ABSTRACT
Background
Salmonella typhi is the cause of enteric fever and typhoid disease. Due to the lack of clean drinking water and poor hygiene standards, it is most commonly found in underdeveloped countries. The infection’s most noticeable symptom is a fever that gradually increases to a high plateau. Typhoid fever is becoming more common and this trend is linked to a number of hematological characteristics. This study investigates the demographic and hematological characteristics of individuals with typhoid fever, aiming to elucidate the complex interplay between age, gender, antigenic response and hemoglobin levels.
Method
The study involved 150 patients from urban and rural areas, which were analyzed using venous blood and haemoglobin. The blood was extracted, mixed and pipetted onto a labeled filter paper. The absorption was read at 540 nm wavelength. The Widal test procedure involved bringing reagents and samples to room temperature and the slide screen and semi-quantitative method.
Results
Out of 150 individuals, with 51% males and 49% females. Males had higher average hemoglobin levels, with the O-antigen group having the highest affected individuals. Females had slightly lower mean hemoglobin concentrations. Age and gender significantly influence hemoglobin levels, with a moderate positive correlation.
Conclusion
These findings provide valuable insights into the pathophysiology of typhoid fever and highlight the need for tailored interventions that account for demographic and hematological diversity to improve patient outcomes.
INTRODUCTION
Typhoid fever, caused by Salmonella enterica serotype Typhi, remains a significant global health concern, particularly in regions with poor sanitation and limited access to clean water.1,2 The clinical manifestations of typhoid fever are diverse, ranging from mild symptoms to life-threatening complications, making accurate diagnosis crucial for timely intervention.3 One of the commonly used diagnostic tests for typhoid fever is the Widal test, which detects antibodies against Salmonella antigens.4 However, the reliability of the Widal test has been a subject of debate due to its susceptibility to interference from various factors, potentially leading to false-positive or false-negative results.3 In addition to its diagnostic limitations, emerging evidence suggests that the Widal test may interfere with hematological parameters, particularly hemoglobin levels, thereby complicating the interpretation of test results.5,6 Hemoglobin, a vital component of red blood cells responsible for oxygen transport, is often used as a marker of anemia, a common complication of infectious diseases such as typhoid fever.4 Several studies have reported discrepancies between Widal test results and hemoglobin levels in patients with typhoid fever, raising concerns about the accuracy of diagnosis and clinical management.7
Therefore, this paper aims to explore the potential interference of the Widal test with hemoglobin levels in patients with typhoid fever. By synthesizing existing literature and examining relevant studies 2-5, we seek to elucidate the mechanisms underlying this interference and its implications for diagnostic accuracy and patient care using cyanmethemoglobin method. This method offers three key advantages compared to alternative methods including quantifies all hemoglobin forms except sulfhemoglobin, which typically isn’t found in blood, standardization is straightforward and the cyanmethemoglobin reagent exhibits exceptional stability.

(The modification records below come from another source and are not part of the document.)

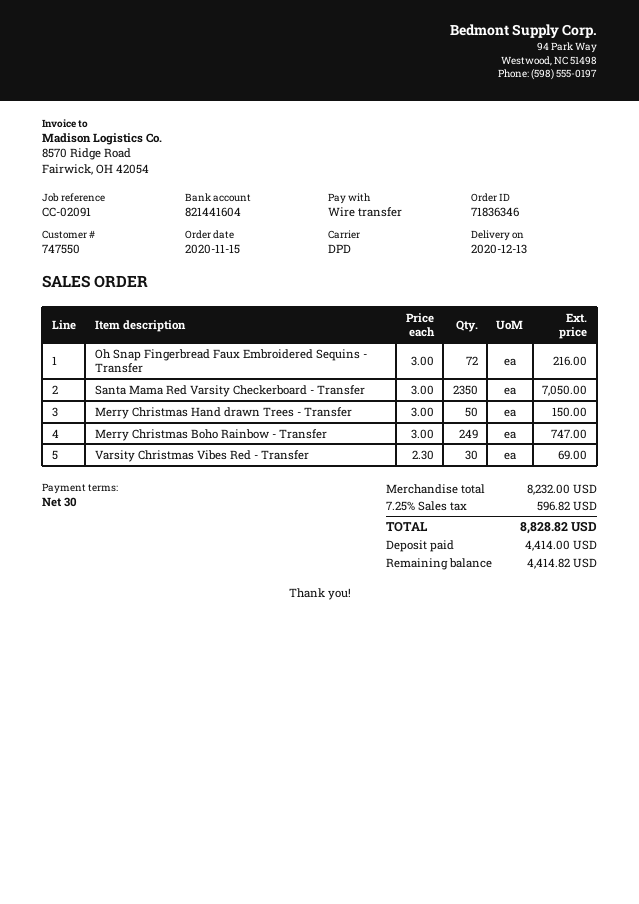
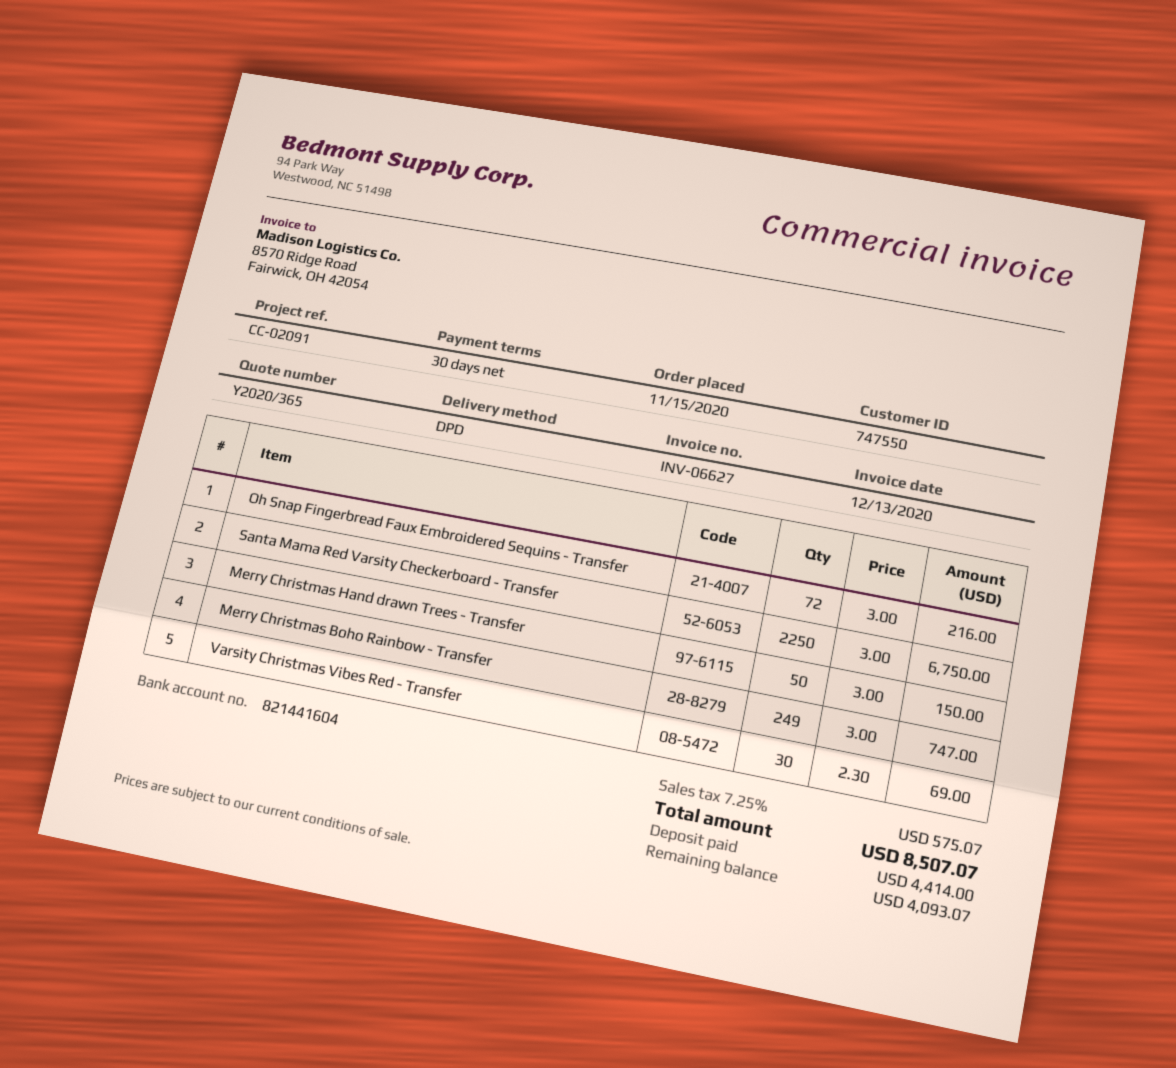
Santa Mama Red Varsity Checkerboard - Transfer: 2350 x 3.00 = 7050.00 -> 2250 x 3.00 = 6750.00
tax: 7.25% = 596.82 -> 7.25% = 575.07
total: 8828.82 -> 8507.07
balance: 4414.82 -> 4093.07

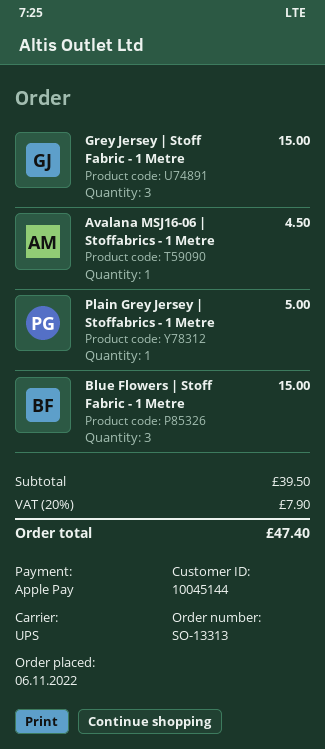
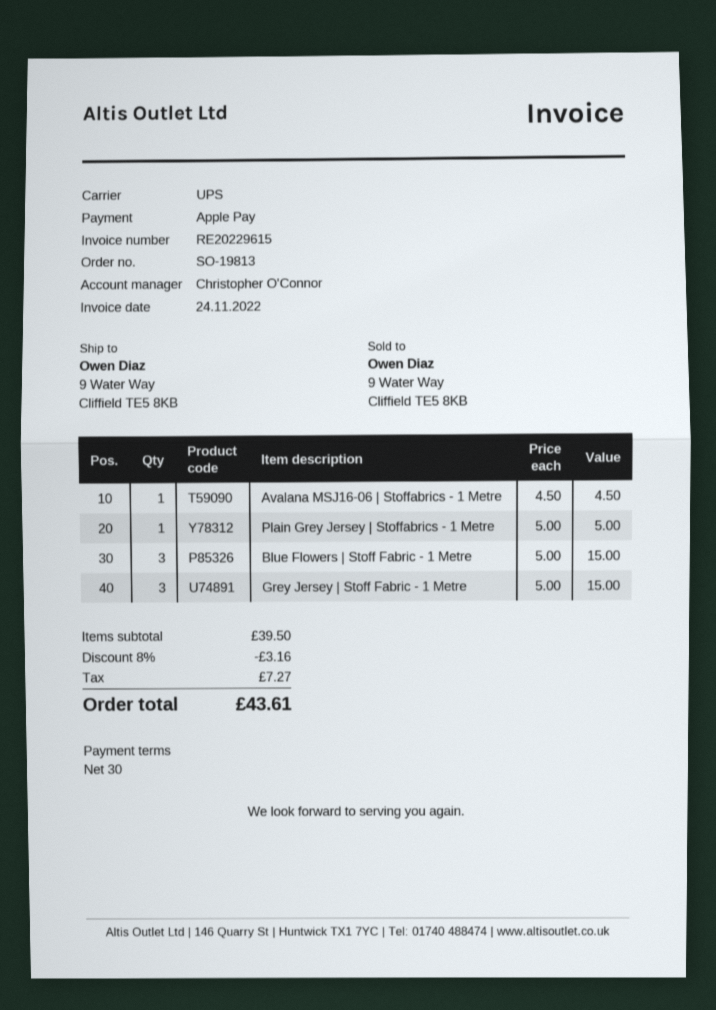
order number: SO-13313 -> SO-19813
discount: none -> 8% = 3.16
tax: 7.90 -> 7.27
total: 47.40 -> 43.61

Understanding the relationship between the Widal test and hemoglobin levels is essential for optimizing diagnostic strategies and improving clinical outcomes in individuals affected by typhoid fever.
MATERIALS AND METHODS
Ethics
Informed consent was taken before using biological samples and study is approved by Institutional human ethics committee (IHEC).
Study Design and population
A cross sectional observational study includes patients who visited in outpatient department of AGMC, tertiary care hospital Tripura.
Sample collection criteria
For this study, A total of 150 patients who had suffered from fever in 6 days duration or more than 6 days of fever and Widal test were done to confirm typhoid fever were enrolled in the study. Hemoglobin tests were performed by the spectrophotometric based cyanmethemoglobin method.
Sample
The study was carried out with the sample size of 150 patients residing in urban and rural area. Venous blood was drawn and haemoglobin was estimated by direct cyanmethaemoglobin methods.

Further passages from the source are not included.